▸ What to produce
What is needed is a verbatim copy of all the records.

(Dataset entries)
****

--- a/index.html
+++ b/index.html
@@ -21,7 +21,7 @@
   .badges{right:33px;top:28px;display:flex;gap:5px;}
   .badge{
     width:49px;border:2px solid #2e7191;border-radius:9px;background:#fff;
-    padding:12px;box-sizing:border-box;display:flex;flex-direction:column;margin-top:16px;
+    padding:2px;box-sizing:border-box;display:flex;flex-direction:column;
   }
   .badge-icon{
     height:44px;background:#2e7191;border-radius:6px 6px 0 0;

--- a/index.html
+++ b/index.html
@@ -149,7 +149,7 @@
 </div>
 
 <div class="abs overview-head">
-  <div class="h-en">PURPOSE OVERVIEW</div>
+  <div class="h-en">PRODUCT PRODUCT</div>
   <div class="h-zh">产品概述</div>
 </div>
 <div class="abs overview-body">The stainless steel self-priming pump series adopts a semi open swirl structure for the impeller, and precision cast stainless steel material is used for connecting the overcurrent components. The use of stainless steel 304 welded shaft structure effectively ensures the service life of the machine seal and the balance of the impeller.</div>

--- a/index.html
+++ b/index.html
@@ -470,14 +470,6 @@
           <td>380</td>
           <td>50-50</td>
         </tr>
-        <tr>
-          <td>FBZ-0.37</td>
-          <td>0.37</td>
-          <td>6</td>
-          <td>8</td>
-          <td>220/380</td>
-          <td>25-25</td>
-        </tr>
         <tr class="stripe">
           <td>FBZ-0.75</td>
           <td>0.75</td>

****

▸ Answer to this problem
--- a/index.html
+++ b/index.html
@@ -21,7 +21,7 @@
   .badges{right:33px;top:28px;display:flex;gap:5px;}
   .badge{
     width:49px;border:2px solid #2e7191;border-radius:9px;background:#fff;
-    padding:12px;box-sizing:border-box;display:flex;flex-direction:column;margin-top:16px;
+    padding:2px;box-sizing:border-box;display:flex;flex-direction:column;
   }
   .badge-icon{
     height:44px;background:#2e7191;border-radius:6px 6px 0 0;

--- a/index.html
+++ b/index.html
@@ -149,7 +149,7 @@
 </div>
 
 <div class="abs overview-head">
-  <div class="h-en">PURPOSE OVERVIEW</div>
+  <div class="h-en">PRODUCT PRODUCT</div>
   <div class="h-zh">产品概述</div>
 </div>
 <div class="abs overview-body">The stainless steel self-priming pump series adopts a semi open swirl structure for the impeller, and precision cast stainless steel material is used for connecting the overcurrent components. The use of stainless steel 304 welded shaft structure effectively ensures the service life of the machine seal and the balance of the impeller.</div>

--- a/index.html
+++ b/index.html
@@ -470,14 +470,6 @@
           <td>380</td>
           <td>50-50</td>
         </tr>
-        <tr>
-          <td>FBZ-0.37</td>
-          <td>0.37</td>
-          <td>6</td>
-          <td>8</td>
-          <td>220/380</td>
-          <td>25-25</td>
-        </tr>
         <tr class="stripe">
           <td>FBZ-0.75</td>
           <td>0.75</td>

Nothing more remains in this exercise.